But one stood out: he was a journalist.

I first heard about the Al Jazeera journalist when I was taken to the Kandahar prison in Afghanistan. Sami al-Hajj is from Sudan, and he had been filming and reporting on the war following the US-led invasion.

I only ever saw him briefly – he is tall man with a soft voice, and he has an even softer heart.

The Americans were holding him only because of their mistrust and disdain for the Qatari news channel due to their slightly more objective portrayal of the ‘War on Terror.’

Sami was sent to Bagram and then Guantanamo. He spent six years imprisoned without charge or trial. Sami lost 55 lbs during a hunger strike that lasted more than a year.

Like me and many others, he witnessed the Quran being thrown in the toilet.
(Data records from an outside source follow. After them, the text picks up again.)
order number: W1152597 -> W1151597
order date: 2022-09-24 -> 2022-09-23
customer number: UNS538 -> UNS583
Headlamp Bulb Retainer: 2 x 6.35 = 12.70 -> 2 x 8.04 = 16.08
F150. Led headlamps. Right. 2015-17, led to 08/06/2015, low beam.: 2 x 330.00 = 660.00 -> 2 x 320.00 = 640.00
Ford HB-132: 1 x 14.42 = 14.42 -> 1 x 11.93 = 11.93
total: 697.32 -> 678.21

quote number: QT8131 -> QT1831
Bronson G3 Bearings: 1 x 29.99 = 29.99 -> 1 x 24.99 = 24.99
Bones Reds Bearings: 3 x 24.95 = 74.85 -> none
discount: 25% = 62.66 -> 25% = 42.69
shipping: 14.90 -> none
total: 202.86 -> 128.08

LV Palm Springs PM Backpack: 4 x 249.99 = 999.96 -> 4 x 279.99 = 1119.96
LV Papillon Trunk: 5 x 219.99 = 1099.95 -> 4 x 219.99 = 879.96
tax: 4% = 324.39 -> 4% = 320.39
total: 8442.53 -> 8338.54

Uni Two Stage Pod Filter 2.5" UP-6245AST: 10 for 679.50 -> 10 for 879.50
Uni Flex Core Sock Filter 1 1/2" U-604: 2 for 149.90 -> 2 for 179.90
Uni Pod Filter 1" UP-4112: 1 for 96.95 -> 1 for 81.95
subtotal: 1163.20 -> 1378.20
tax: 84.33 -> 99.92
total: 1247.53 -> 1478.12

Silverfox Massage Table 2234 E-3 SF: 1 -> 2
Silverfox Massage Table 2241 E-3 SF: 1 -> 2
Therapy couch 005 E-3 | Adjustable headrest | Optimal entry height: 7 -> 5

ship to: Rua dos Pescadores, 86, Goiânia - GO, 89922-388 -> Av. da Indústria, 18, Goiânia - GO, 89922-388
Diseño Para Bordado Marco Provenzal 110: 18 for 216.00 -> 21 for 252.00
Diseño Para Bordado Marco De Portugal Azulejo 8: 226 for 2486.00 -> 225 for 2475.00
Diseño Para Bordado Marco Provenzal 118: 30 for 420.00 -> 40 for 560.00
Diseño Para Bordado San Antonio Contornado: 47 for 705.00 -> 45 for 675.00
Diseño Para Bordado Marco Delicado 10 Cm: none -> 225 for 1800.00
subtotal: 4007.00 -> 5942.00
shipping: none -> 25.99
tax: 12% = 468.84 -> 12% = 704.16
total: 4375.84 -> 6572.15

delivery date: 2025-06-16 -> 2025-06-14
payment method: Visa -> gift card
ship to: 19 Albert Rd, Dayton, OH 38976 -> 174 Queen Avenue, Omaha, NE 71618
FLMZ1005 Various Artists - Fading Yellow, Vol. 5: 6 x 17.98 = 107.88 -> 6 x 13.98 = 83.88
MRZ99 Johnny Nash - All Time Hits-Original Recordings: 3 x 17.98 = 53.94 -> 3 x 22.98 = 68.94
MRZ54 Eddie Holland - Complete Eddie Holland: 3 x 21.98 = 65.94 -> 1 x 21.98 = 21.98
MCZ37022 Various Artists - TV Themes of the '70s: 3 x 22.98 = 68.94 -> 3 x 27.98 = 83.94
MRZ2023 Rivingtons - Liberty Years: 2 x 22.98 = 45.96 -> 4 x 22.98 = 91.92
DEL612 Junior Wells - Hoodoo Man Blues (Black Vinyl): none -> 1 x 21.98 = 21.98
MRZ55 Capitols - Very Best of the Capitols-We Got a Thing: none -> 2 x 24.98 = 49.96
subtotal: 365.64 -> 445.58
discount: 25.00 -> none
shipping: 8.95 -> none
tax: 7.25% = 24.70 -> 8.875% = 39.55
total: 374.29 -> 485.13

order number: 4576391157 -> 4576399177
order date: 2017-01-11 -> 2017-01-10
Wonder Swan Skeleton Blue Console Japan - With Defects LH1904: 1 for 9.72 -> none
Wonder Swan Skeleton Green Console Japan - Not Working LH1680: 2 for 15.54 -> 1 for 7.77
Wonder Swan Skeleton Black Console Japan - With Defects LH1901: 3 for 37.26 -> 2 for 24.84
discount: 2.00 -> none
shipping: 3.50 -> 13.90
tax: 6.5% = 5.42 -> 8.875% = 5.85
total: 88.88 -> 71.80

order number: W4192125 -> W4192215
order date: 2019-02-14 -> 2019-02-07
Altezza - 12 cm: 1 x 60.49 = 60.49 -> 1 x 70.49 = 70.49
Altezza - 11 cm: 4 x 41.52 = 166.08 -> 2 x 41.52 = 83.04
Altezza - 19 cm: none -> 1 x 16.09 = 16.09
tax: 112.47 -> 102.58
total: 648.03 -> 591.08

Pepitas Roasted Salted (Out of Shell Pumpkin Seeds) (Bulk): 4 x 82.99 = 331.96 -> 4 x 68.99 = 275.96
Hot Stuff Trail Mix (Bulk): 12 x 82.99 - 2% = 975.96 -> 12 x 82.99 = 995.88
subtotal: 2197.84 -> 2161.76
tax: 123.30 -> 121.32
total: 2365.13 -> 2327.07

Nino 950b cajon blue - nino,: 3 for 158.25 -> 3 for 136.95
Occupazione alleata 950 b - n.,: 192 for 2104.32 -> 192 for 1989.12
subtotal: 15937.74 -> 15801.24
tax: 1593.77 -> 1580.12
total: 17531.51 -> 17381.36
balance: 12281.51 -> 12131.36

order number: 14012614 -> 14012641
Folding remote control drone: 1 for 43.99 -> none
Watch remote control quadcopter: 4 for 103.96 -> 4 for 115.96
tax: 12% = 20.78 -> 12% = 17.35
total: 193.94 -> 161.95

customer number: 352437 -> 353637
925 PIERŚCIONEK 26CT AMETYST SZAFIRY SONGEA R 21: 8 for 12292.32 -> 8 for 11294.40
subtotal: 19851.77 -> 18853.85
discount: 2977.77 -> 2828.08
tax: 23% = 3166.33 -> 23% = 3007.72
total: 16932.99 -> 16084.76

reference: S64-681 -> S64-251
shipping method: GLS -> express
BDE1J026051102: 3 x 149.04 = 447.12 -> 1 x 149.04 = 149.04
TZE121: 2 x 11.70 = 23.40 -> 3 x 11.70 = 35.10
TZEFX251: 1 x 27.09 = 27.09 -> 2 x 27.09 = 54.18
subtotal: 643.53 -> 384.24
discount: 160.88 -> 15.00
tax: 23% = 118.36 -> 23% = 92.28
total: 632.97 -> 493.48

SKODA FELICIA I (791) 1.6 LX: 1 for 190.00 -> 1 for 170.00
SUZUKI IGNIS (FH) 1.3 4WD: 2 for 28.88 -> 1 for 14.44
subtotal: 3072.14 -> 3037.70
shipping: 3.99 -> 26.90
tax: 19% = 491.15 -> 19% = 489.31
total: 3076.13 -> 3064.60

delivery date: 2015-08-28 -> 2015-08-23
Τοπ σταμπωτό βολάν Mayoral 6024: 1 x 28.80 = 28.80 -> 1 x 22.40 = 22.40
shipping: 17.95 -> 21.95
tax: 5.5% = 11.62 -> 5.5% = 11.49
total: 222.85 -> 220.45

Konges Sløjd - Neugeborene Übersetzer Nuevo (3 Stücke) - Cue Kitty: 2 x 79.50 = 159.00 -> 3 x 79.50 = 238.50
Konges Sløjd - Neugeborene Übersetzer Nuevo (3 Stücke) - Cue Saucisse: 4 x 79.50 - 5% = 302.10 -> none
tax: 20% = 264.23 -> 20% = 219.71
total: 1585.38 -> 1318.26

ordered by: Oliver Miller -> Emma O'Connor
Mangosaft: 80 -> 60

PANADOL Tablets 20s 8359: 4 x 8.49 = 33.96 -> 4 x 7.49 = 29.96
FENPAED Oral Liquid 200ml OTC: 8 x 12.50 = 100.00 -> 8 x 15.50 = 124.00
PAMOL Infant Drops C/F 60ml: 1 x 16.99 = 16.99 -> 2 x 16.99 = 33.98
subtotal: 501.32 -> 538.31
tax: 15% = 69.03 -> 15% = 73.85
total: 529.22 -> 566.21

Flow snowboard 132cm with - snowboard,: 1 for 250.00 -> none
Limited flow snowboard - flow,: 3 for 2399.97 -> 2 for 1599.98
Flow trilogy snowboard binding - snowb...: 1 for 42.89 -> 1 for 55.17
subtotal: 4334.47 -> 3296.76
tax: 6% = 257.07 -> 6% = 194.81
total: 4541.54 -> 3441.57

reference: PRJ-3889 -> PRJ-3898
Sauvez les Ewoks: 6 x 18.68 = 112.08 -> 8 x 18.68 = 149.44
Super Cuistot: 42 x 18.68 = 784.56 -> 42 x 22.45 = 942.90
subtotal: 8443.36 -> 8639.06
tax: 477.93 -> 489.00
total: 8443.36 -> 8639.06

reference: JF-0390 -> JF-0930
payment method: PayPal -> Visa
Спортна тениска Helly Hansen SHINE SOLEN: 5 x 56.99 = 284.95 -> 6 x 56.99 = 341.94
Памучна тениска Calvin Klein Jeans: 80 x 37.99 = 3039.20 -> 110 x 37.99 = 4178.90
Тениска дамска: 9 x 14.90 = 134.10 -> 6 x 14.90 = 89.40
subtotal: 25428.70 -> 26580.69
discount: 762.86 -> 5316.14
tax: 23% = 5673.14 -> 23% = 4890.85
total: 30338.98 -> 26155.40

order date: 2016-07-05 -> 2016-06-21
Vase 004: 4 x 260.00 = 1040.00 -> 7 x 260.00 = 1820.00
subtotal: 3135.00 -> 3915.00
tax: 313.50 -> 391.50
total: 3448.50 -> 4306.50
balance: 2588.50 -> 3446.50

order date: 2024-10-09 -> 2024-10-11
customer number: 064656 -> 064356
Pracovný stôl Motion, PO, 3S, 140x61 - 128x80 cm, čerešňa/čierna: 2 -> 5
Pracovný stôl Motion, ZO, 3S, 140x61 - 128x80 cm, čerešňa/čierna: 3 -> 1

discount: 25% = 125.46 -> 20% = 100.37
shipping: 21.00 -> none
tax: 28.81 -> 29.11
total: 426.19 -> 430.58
Guards also beat him severely and left scarring on his face.

I appeared in a documentary about Sami made by his colleagues at Al Jazeera called Prisoner 345.

He was eventually released in 2008. He came home to meet his son, Mohammed, who had been only a child when Sami had last seen him, and a wife who had been in limbo for all those years.

But, even though he arrived home on a stretcher, Sami was greeted like a hero in Sudan – along with the other prisoners who came home with him. The President of Sudan himself met him upon arrival in Khartoum.

Sami’s colleagues at Al Jazeera mounted an amazing campaign for his release and he became a household name in the Arab world.

Sami returned to Al Jazeera and was appointed head of Al Jazeera’s Human Rights and Public Liberties department.

He visited the UK many times and helped campaign with CAGE to seek justice for the remaining Guantanamo prisoners. He even became one of our patrons. He really did hit the ground running.

Sami is one of the most gentle, caring and forgiving people I have met. He exemplifies the verse where Allah

subḥānahu wa ta'āla (glorified and exalted be He)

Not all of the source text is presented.